Eventually - long after he stopped smoking - he threw the pack out, as part of his usual housekeeping.
I thought of this when I decided to quit social medias over the past two years. I bring it up now because it's something I think about in regard to how centrally important mindset is when trying to break a habit, or work on something of deeper value.
I wonder now too about the asymmetry in the ease of adoption vs. difficulty of opting out with smart phones and social media. Anecdotally, it just seems that you can nearly unconsciously start using a smartphone or say, sign up for instagram. But after a relatively quick onboarding, the effort required to opt out of these things feels akin to doing actual, hard work.
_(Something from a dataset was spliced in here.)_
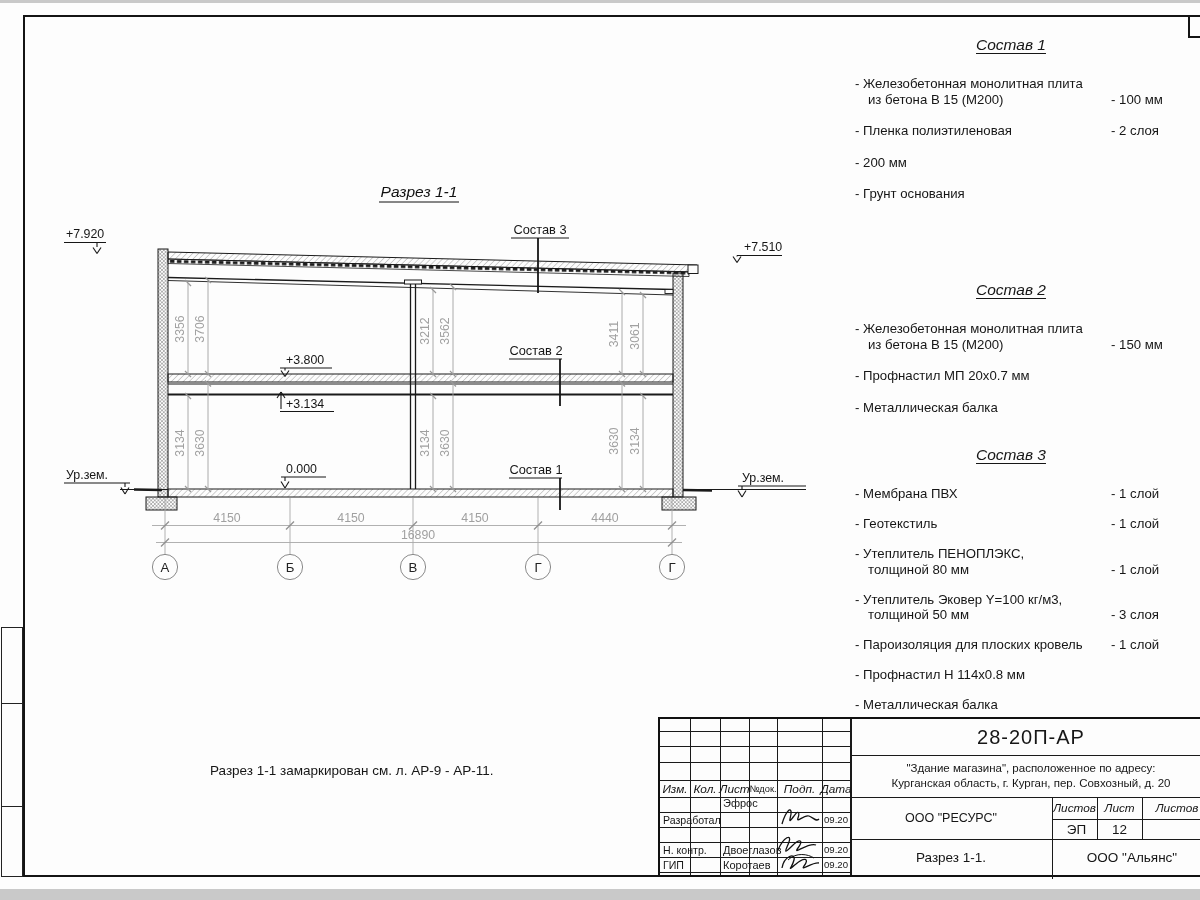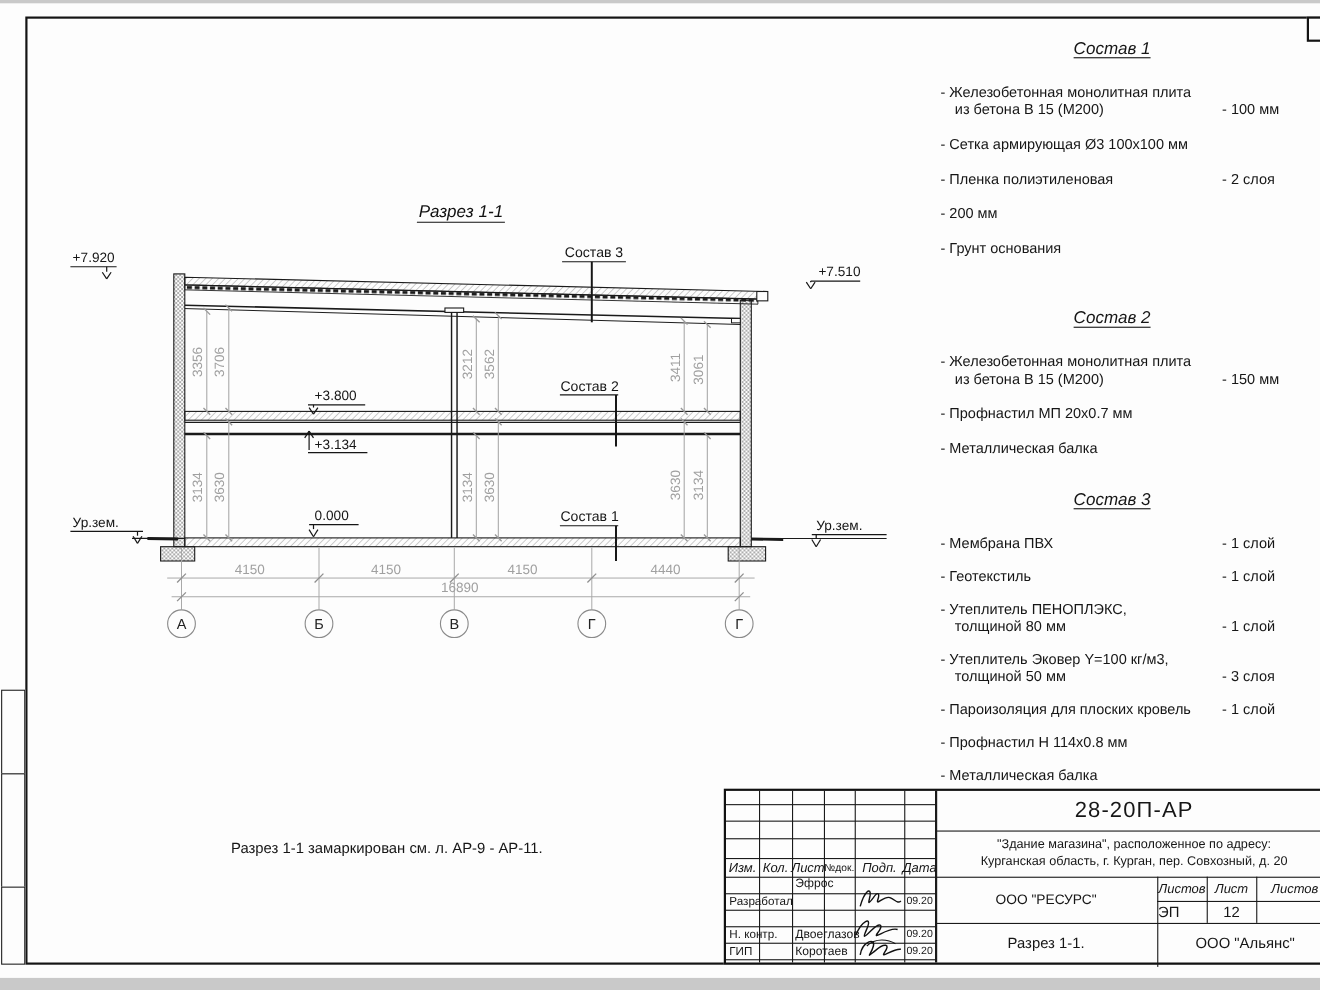"- Сетка армирующая Ø3 100х100" div.item { html: <div> <div>- Сетка армирующая Ø3 100х100 мм</div> <div></div> </div> -> none }
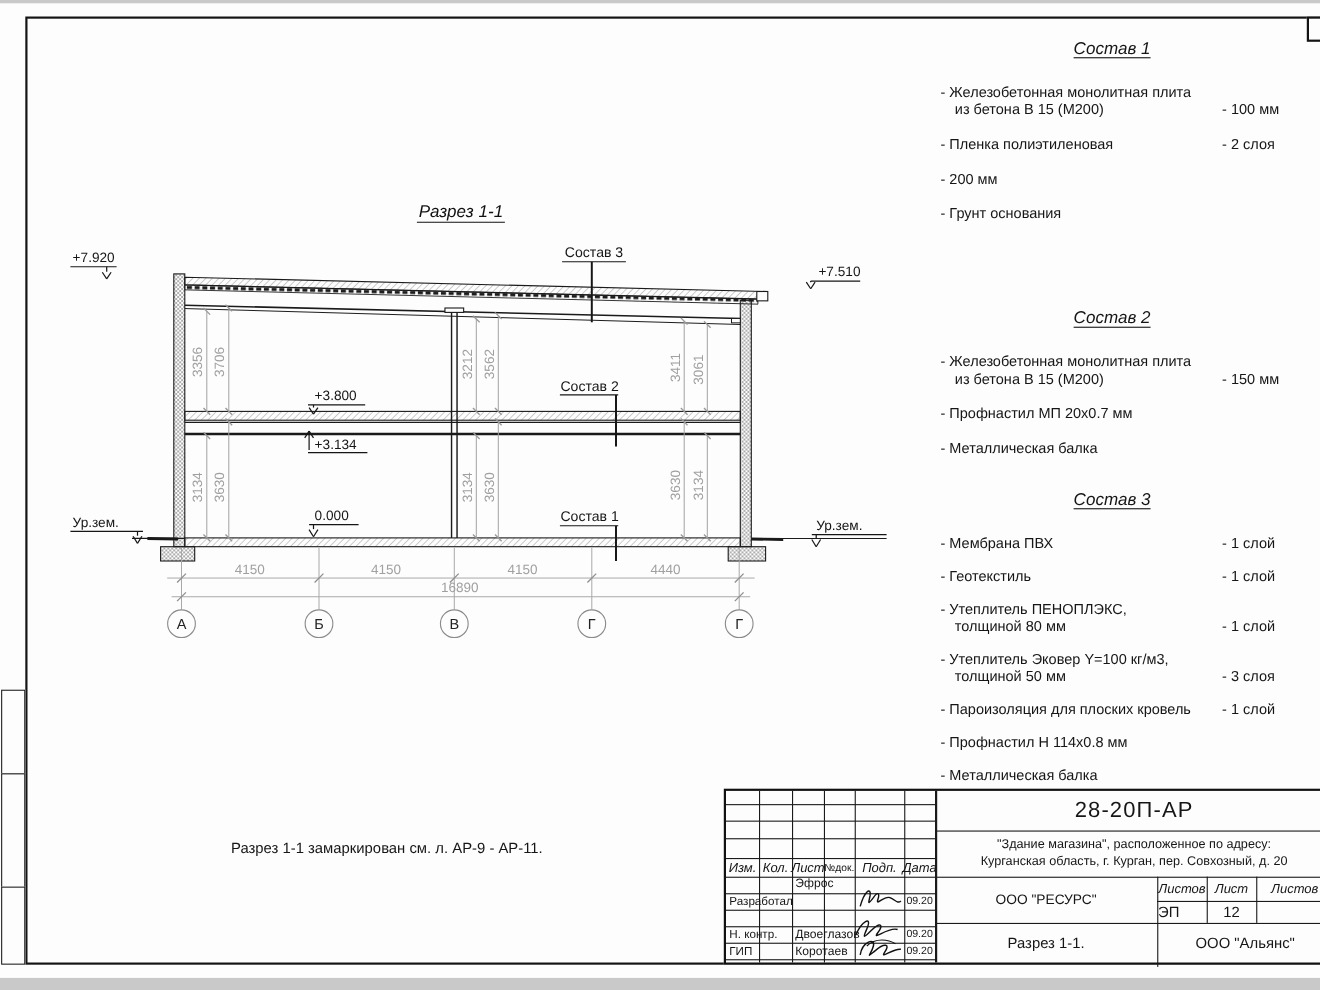"ЭП" div.cell { left: 380px -> 394px }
I kept a pint of ice cream in the freezer and a bag of chips in the cupboard. The reasoning for me was: I'll never impulse buy snacks while at the store, because I already have it at home.
And if I haven't eaten out of my pint of ice cream, then I haven't eaten any ice cream.
It's like knowing you have these traps to avoid, but if you just keep one very close, that's the only one you need to consider, and then all the other ones disappear. It's definitely a focus thing for me, don't know if it was the same for your dad.
Love that roundup of this technique. Coincidentally enough my dad also used this same aid to quit smoking. I saw some slight sense but never enough to unpack it myself.
A term related to this idea is dark pattern.
This is a good overview of the idea.
If you can not use it when it is there, you've really won.
It's always around. I can have a drink whenever I want (and I mean, I have drinks socially, I usually end up playing bartender at parties, that sort of thing). But it is, and always has been, something that happens on my terms.
Those first few weeks are the most difficult part of the process.